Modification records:
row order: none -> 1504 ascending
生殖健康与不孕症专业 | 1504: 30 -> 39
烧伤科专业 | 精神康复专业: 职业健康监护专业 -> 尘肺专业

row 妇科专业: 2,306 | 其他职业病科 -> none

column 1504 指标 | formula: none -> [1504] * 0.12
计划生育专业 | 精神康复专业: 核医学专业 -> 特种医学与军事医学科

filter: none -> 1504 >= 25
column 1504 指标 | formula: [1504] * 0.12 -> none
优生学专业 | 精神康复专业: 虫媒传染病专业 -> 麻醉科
* * *
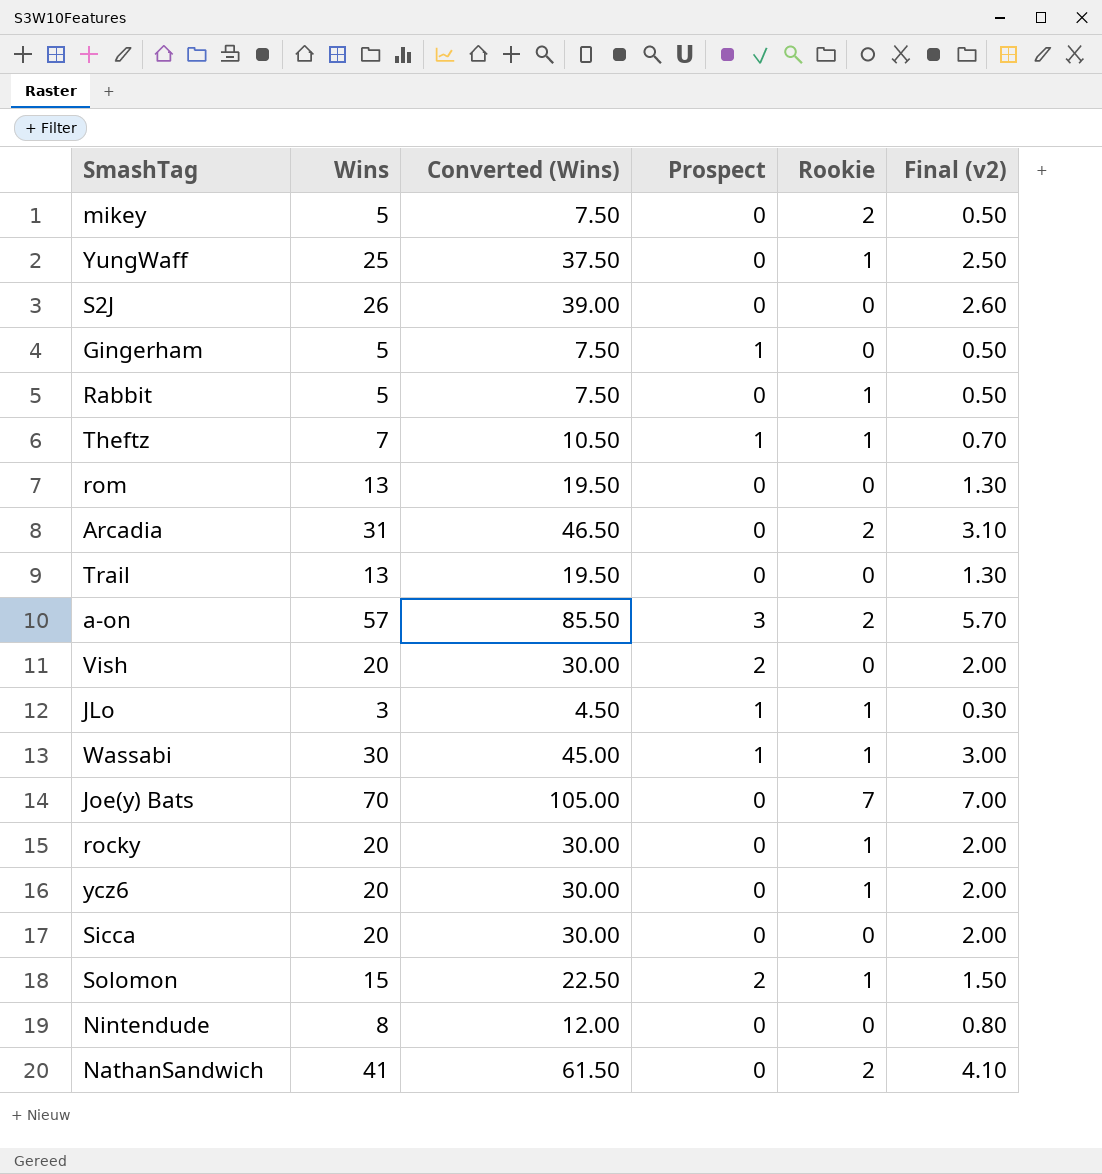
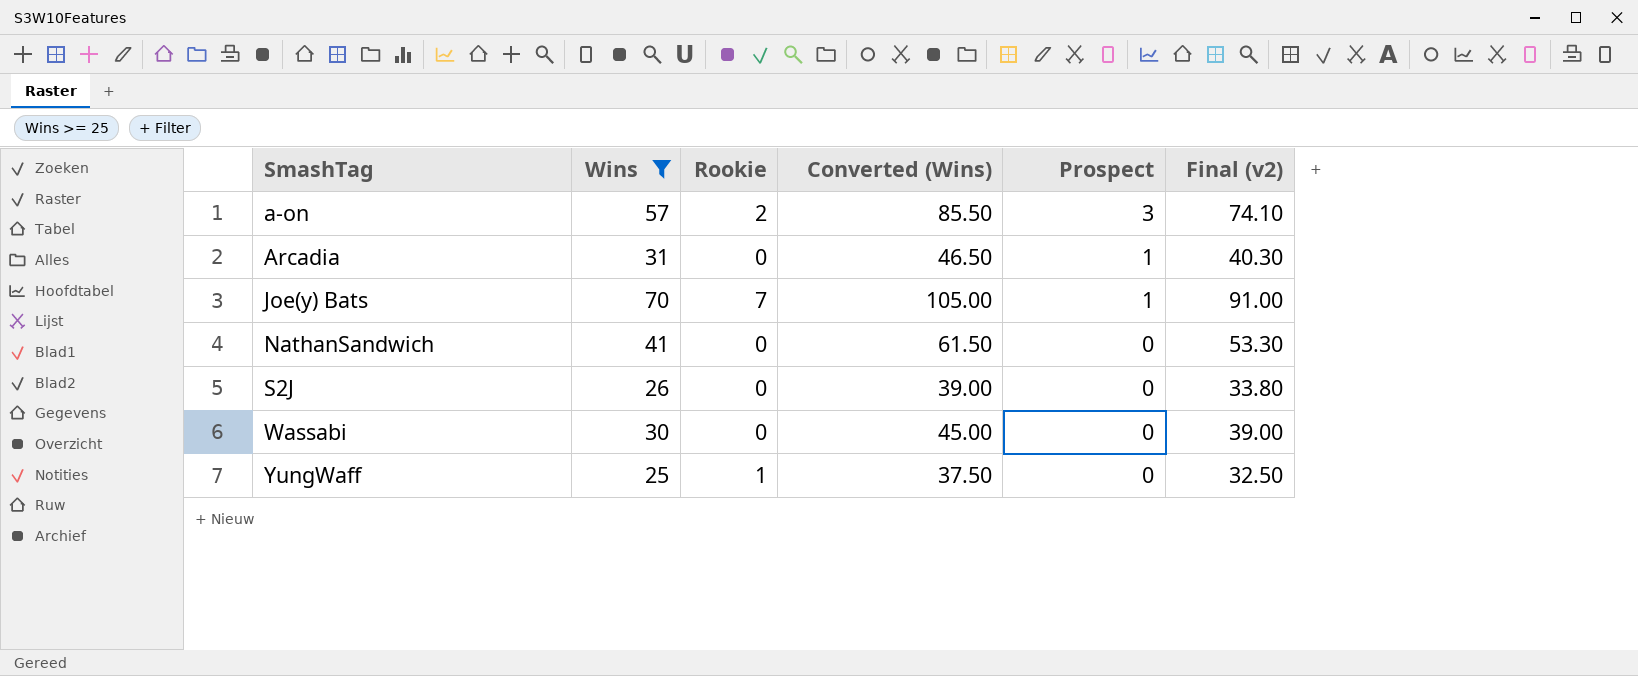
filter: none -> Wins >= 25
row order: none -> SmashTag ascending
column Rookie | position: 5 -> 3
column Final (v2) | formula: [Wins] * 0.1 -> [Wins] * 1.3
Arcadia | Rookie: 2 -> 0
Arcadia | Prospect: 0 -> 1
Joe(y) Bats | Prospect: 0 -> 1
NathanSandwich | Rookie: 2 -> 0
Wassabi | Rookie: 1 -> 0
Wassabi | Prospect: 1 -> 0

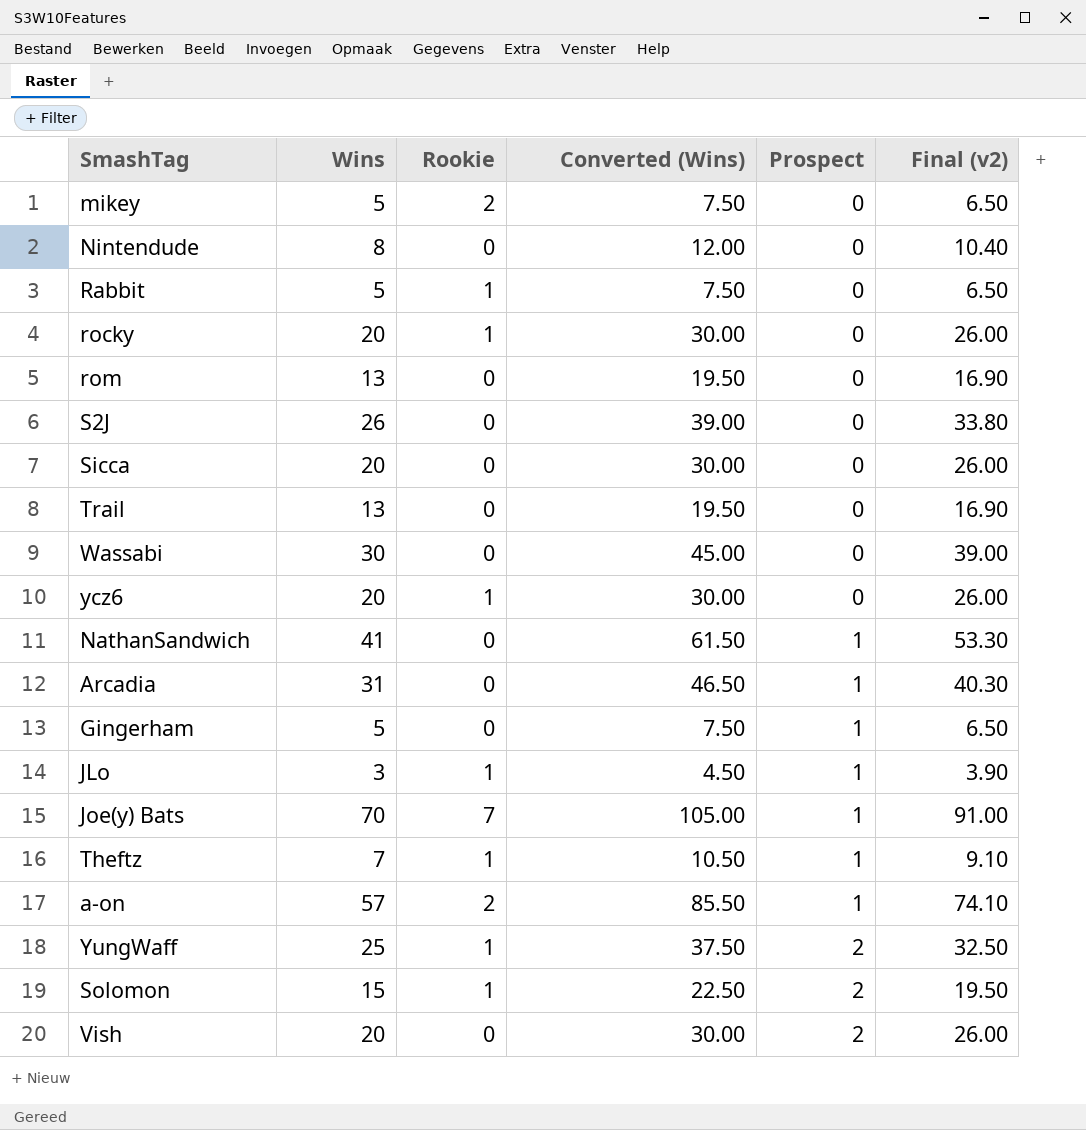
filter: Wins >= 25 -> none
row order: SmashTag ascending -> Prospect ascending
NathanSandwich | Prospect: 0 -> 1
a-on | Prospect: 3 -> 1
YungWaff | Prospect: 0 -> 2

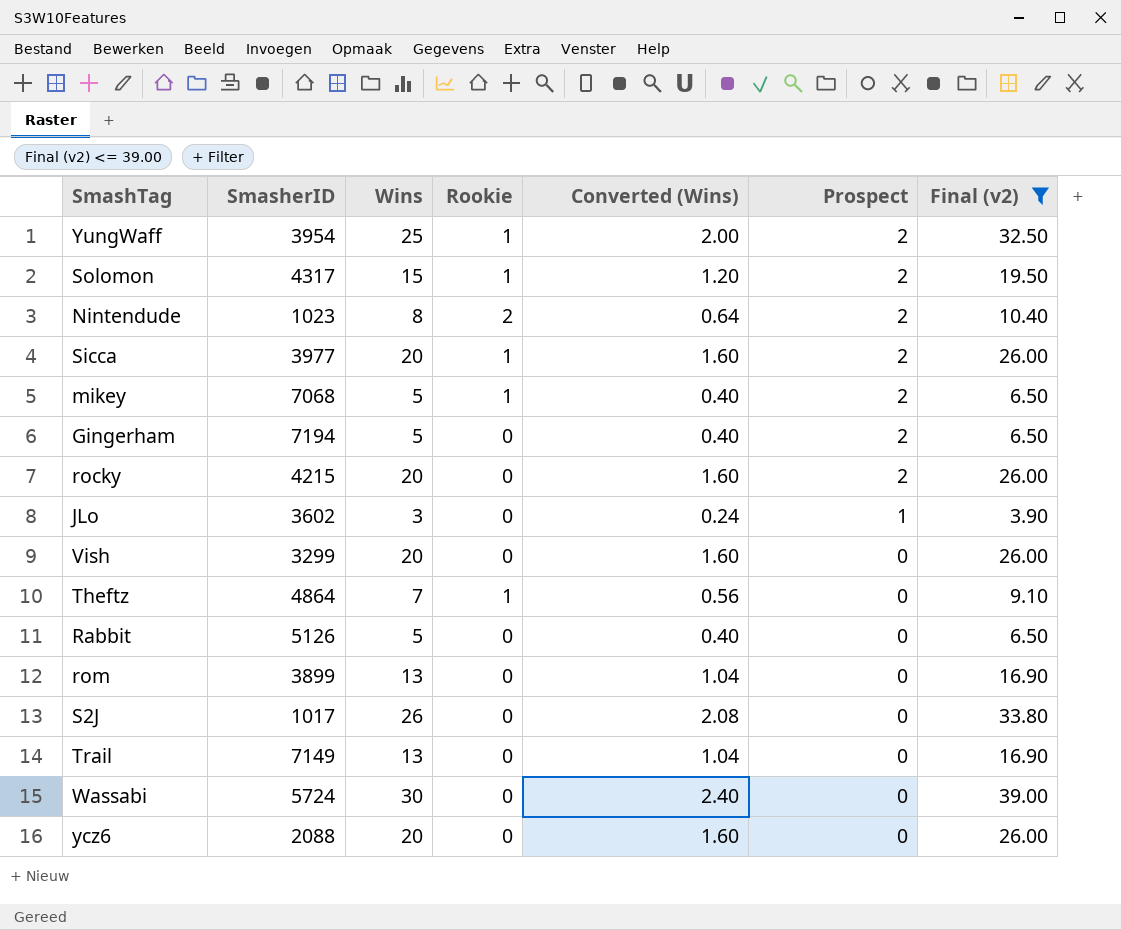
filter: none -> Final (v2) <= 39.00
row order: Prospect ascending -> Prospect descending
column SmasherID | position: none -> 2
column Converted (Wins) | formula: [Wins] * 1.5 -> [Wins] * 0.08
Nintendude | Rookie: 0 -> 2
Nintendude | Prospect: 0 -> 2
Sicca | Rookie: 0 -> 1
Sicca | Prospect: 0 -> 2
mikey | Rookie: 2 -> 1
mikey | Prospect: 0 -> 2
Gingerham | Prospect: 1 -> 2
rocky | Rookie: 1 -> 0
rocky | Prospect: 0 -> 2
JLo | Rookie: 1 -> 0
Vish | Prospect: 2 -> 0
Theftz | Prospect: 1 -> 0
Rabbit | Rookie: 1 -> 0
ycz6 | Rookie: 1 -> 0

What to do: Show all lines from the data above in which the word "精神康复专业" appears.

Answer to the problem:
烧伤科专业 | 精神康复专业: 职业健康监护专业 -> 尘肺专业
计划生育专业 | 精神康复专业: 核医学专业 -> 特种医学与军事医学科
优生学专业 | 精神康复专业: 虫媒传染病专业 -> 麻醉科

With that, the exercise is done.